Mutations Common To Cancer And Developmental Disorder Examined In A Novel Disease Model

Costello Syndrome is one of several developmental disorders caused by mutations in a gene known as H-RAS. Additionally, mutations in H-RAS and the Ras family of genes are common in most human cancers. Thus, scientists are trying to determine how genetic mutations that activate H-RAS can cause a congenital illness as well as cancer . In this new study, Cristina Santoriello and colleagues investigate this mystery by expressing activated H-RAS in zebrafish, which are often used to study the developmental process. They found that the effect of mutant H-RAS in part depends on the timing and level of gene expression. Higher levels of H-RAS caused overabundant cell-growth, reminiscent of tumors. Furthermore, zebrafish expressing mutant H-RAS through development displayed hallmarks of the human Costello Syndrome, such as reduced body size, heart defects, and physical deformities.

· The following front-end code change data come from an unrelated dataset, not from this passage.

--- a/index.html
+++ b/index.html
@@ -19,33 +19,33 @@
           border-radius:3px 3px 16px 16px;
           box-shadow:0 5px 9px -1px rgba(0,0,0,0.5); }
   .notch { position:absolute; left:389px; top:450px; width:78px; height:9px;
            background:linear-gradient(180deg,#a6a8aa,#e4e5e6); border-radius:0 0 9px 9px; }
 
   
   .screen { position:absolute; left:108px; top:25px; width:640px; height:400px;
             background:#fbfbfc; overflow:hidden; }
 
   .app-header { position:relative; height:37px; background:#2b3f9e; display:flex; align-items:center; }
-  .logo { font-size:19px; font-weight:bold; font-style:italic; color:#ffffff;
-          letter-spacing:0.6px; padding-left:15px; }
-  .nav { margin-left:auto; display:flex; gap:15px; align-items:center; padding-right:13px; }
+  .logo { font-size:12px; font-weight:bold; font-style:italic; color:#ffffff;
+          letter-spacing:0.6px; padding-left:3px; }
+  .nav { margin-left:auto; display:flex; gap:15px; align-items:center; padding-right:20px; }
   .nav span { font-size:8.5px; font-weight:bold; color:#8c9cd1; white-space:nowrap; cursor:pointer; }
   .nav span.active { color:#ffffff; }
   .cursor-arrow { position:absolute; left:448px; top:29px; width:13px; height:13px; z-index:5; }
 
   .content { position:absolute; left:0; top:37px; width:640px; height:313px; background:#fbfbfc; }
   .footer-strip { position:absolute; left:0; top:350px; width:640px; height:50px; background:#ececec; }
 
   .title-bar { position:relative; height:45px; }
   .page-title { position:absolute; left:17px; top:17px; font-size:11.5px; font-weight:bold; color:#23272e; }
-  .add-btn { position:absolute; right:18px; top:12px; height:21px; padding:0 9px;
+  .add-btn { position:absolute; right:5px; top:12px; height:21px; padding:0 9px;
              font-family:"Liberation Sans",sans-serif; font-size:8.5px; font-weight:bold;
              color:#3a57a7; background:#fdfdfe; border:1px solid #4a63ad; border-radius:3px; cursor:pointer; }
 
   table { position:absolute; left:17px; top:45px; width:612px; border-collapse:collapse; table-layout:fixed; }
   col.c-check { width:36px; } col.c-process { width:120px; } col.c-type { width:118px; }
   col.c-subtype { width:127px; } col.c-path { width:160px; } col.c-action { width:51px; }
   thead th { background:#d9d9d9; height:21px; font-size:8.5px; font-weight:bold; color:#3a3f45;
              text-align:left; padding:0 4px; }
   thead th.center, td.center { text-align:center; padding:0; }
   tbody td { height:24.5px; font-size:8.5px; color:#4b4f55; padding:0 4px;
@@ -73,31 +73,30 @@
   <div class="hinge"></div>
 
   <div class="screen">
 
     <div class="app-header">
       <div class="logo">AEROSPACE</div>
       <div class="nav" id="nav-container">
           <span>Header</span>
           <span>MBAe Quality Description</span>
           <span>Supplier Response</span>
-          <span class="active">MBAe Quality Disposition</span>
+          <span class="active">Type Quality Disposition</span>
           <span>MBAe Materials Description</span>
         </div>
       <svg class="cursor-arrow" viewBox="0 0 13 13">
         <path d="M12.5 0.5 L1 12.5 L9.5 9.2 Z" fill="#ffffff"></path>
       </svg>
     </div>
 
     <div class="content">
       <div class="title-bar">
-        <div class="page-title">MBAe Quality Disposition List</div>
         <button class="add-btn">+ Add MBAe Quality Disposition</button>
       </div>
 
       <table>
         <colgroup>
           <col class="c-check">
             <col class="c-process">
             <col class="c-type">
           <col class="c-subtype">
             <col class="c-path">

This new model of Costello Syndrome can be used to learn more about this disease, particularly in regard to symptoms that worsen with age. Additionally, using this model to examine the developmental processes that control cancerous mutant H-RAS effects can potentially lead to novel cancer therapies.

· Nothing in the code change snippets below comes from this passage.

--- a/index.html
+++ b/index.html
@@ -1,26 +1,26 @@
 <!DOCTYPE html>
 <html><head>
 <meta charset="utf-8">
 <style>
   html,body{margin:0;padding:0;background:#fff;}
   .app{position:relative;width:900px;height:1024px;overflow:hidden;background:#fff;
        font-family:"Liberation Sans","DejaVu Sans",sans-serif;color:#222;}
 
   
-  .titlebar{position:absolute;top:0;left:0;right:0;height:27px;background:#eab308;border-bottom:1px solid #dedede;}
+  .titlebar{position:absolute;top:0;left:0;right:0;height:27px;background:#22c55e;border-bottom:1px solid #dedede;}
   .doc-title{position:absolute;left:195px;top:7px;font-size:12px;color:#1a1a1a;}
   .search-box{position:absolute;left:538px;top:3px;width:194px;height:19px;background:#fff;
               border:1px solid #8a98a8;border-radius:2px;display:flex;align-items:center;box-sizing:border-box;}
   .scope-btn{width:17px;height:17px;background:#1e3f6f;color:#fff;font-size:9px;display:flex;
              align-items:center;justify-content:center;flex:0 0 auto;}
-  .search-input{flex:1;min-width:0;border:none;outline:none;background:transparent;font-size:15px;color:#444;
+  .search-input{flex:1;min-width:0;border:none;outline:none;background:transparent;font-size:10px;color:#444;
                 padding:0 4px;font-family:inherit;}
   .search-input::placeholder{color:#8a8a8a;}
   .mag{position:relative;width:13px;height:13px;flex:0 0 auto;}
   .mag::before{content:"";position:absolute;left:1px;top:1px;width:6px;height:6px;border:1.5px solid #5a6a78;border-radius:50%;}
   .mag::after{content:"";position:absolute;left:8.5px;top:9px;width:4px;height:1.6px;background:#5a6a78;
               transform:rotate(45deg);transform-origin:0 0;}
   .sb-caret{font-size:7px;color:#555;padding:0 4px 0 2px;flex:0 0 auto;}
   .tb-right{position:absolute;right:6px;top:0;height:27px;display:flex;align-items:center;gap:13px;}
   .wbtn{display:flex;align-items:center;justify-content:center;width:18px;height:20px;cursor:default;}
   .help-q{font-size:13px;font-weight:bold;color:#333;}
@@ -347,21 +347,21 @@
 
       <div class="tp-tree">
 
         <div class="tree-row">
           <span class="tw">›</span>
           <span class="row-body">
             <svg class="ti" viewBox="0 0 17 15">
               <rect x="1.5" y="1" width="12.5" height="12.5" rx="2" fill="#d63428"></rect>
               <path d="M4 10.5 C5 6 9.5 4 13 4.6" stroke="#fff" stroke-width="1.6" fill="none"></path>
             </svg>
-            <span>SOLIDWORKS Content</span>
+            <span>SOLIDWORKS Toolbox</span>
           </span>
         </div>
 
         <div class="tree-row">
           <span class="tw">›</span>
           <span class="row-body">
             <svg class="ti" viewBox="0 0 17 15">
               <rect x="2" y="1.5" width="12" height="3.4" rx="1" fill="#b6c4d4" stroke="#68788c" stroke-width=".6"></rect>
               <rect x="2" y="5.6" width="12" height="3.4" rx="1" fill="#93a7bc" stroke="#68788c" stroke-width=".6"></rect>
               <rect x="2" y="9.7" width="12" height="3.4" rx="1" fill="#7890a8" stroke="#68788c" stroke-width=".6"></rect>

The report was written by Cristiana Santoriello, Gianluca Deflorian, Federica Pezzimenti, Luisa Lanfrancone, Fabrizio d'Adda di Fagagna and Marina Mione of the European Institute of Oncology and the FIRC Institute for Molecular Oncology Foundation in Milan, Italy, and Koichi Kawakami of the National Institute of Genetics, Mishima, Shizuoka, Japan. The report is published in the January/February issue of a new research journal, Disease Models & Mechanisms (DMM), published by The Company of Biologists, a non-profit based in Cambridge, UK.